**EXERCISE DATA:**
-----
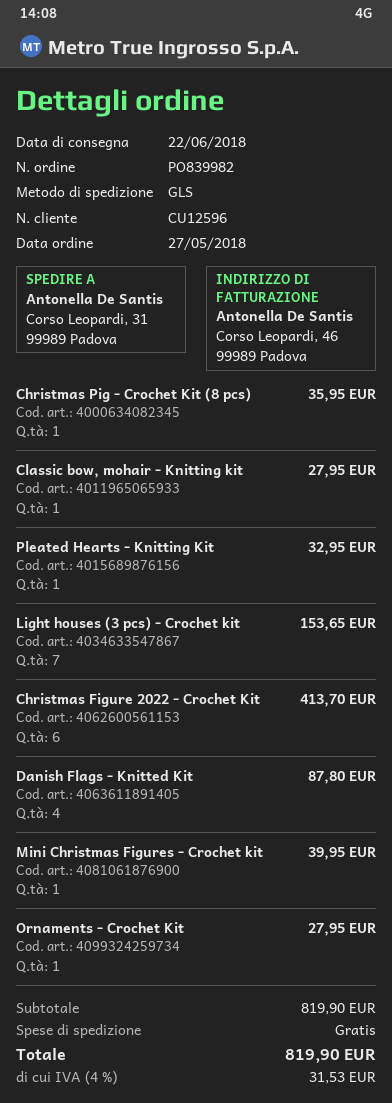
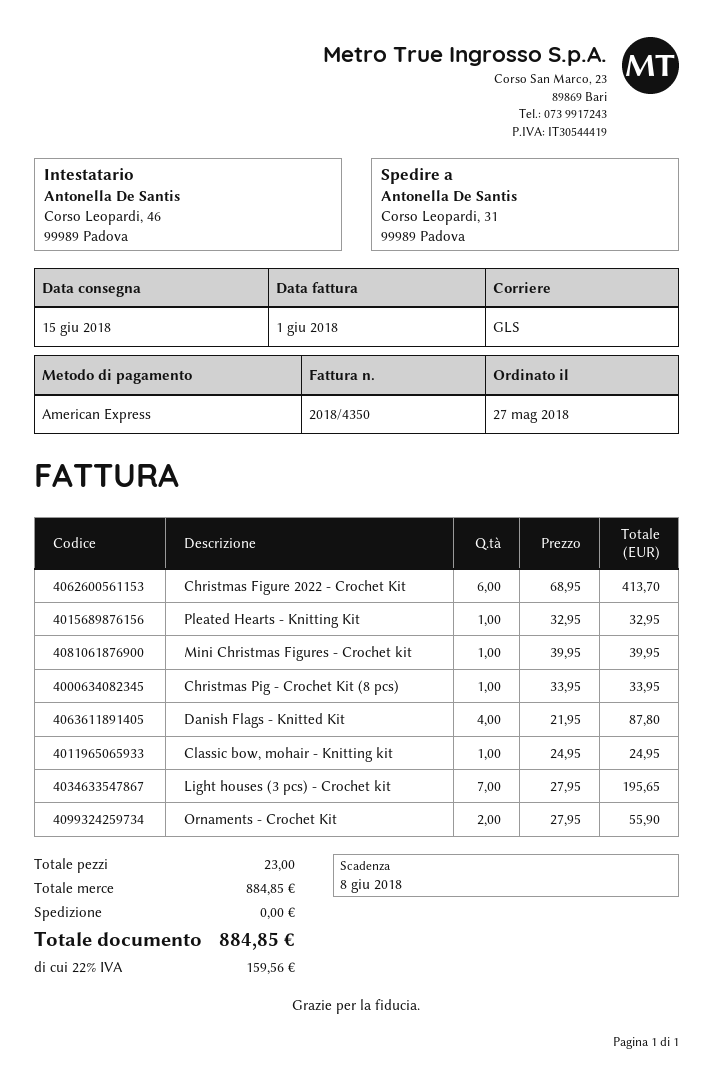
delivery date: 2018-06-22 -> 2018-06-15
Christmas Pig - Crochet Kit (8 pcs): 1 for 35.95 -> 1 for 33.95
Classic bow, mohair - Knitting kit: 1 for 27.95 -> 1 for 24.95
Light houses (3 pcs) - Crochet kit: 7 for 153.65 -> 7 for 195.65
Ornaments - Crochet Kit: 1 for 27.95 -> 2 for 55.90
subtotal: 819.90 -> 884.85
tax: 4% = 31.53 -> 22% = 159.56
total: 819.90 -> 884.85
-----
**WHAT YOU SHOULD DO:** Of all the lines in the entries, count those with the string "Crochet", and report only that number.

**EXPECTED OUTPUT:** 3